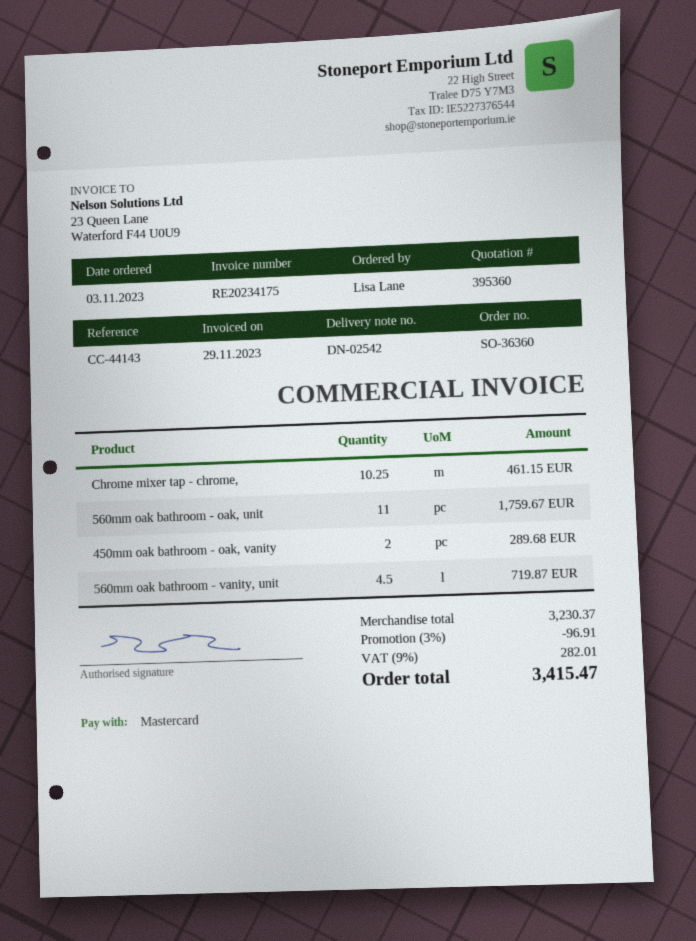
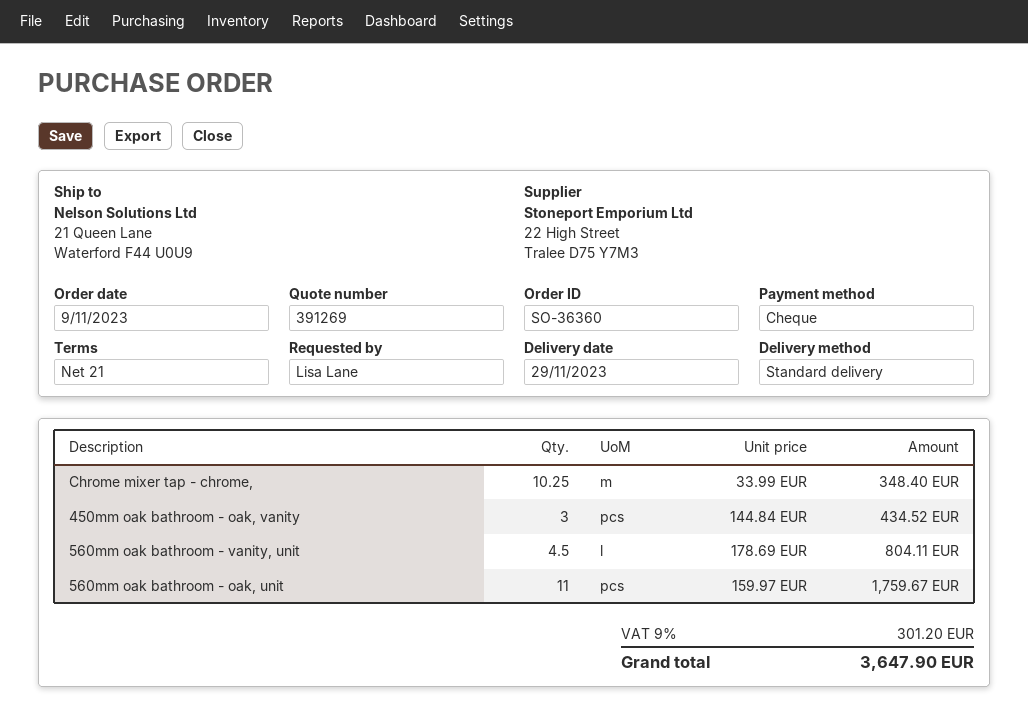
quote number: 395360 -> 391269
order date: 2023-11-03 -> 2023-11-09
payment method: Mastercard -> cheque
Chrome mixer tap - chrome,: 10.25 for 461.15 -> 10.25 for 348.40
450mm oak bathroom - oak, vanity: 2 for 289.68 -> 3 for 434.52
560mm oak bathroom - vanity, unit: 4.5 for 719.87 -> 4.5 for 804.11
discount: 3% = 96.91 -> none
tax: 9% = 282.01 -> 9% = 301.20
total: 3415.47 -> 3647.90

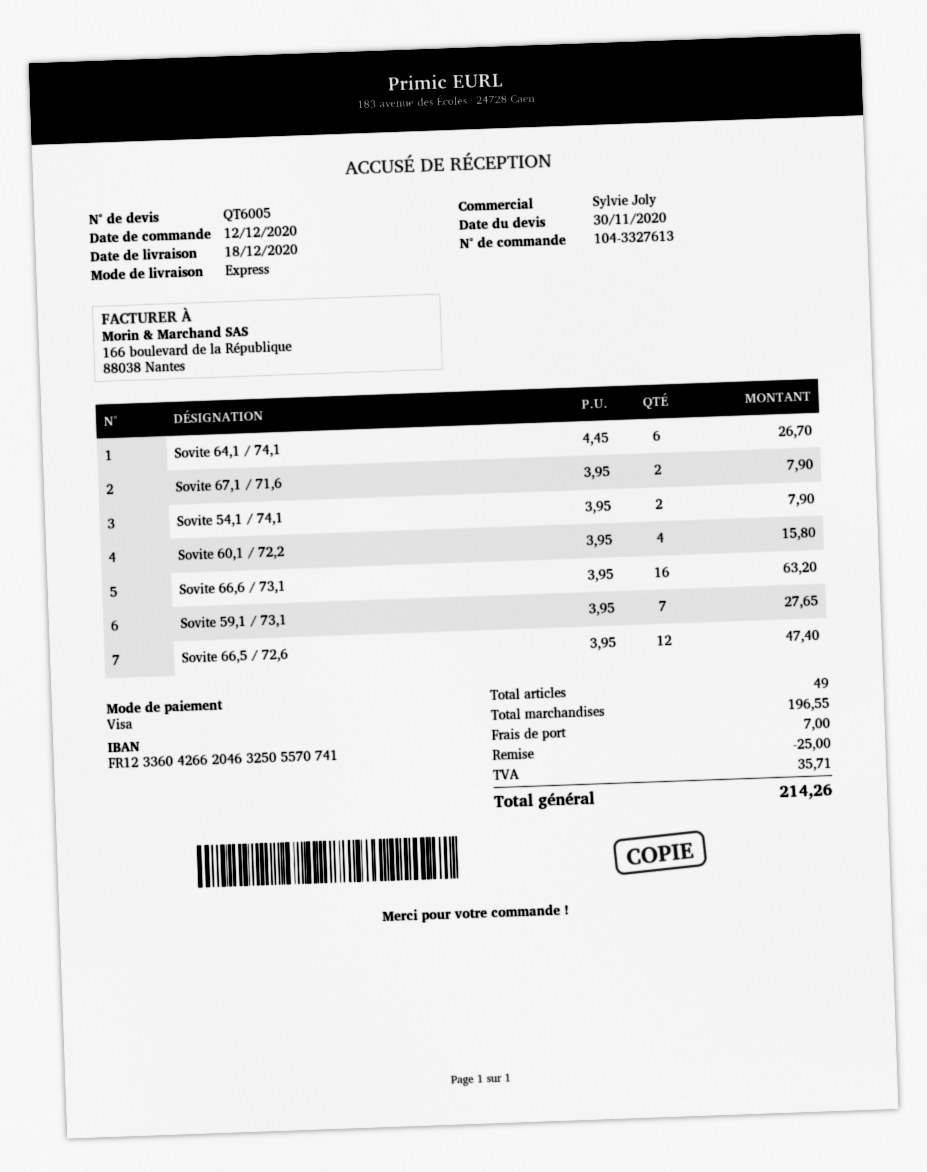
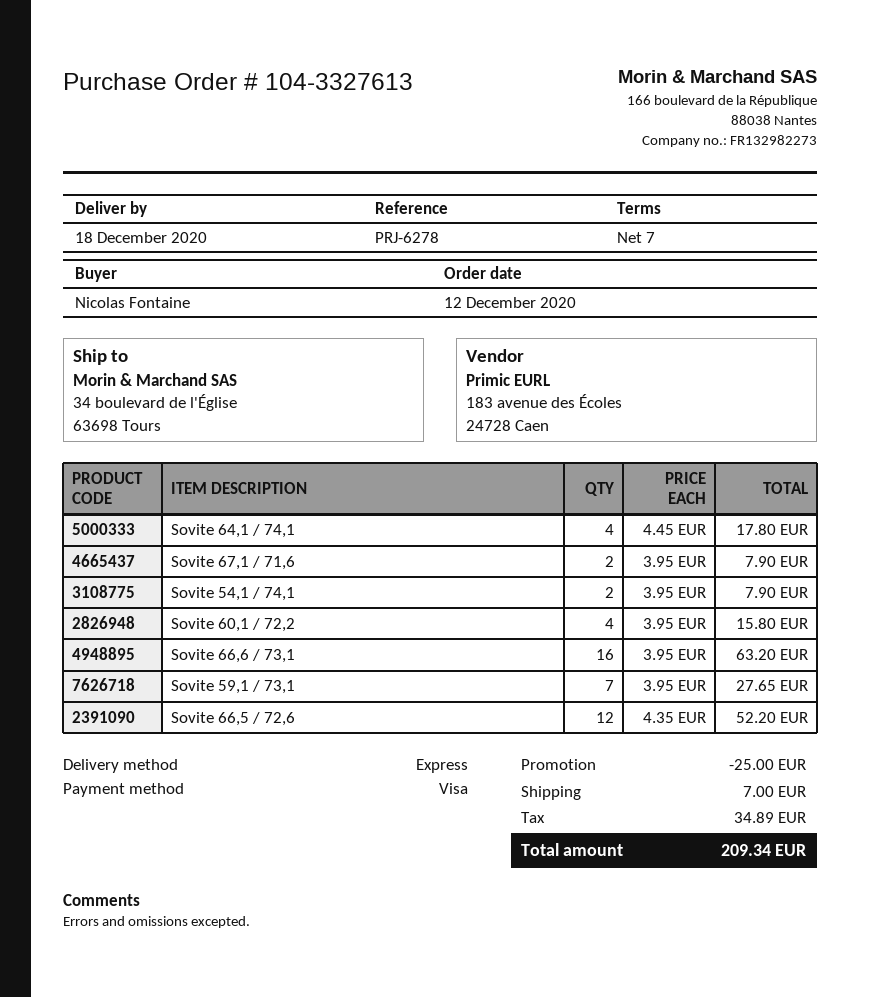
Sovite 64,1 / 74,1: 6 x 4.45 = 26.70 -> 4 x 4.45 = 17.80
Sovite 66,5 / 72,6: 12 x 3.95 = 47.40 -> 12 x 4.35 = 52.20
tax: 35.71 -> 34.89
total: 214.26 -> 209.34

#####

#### ABOUT THIS TASK
Only a number should be given: the count of lines above that contain the word "total".

#### ANSWER FOR THE TASK
2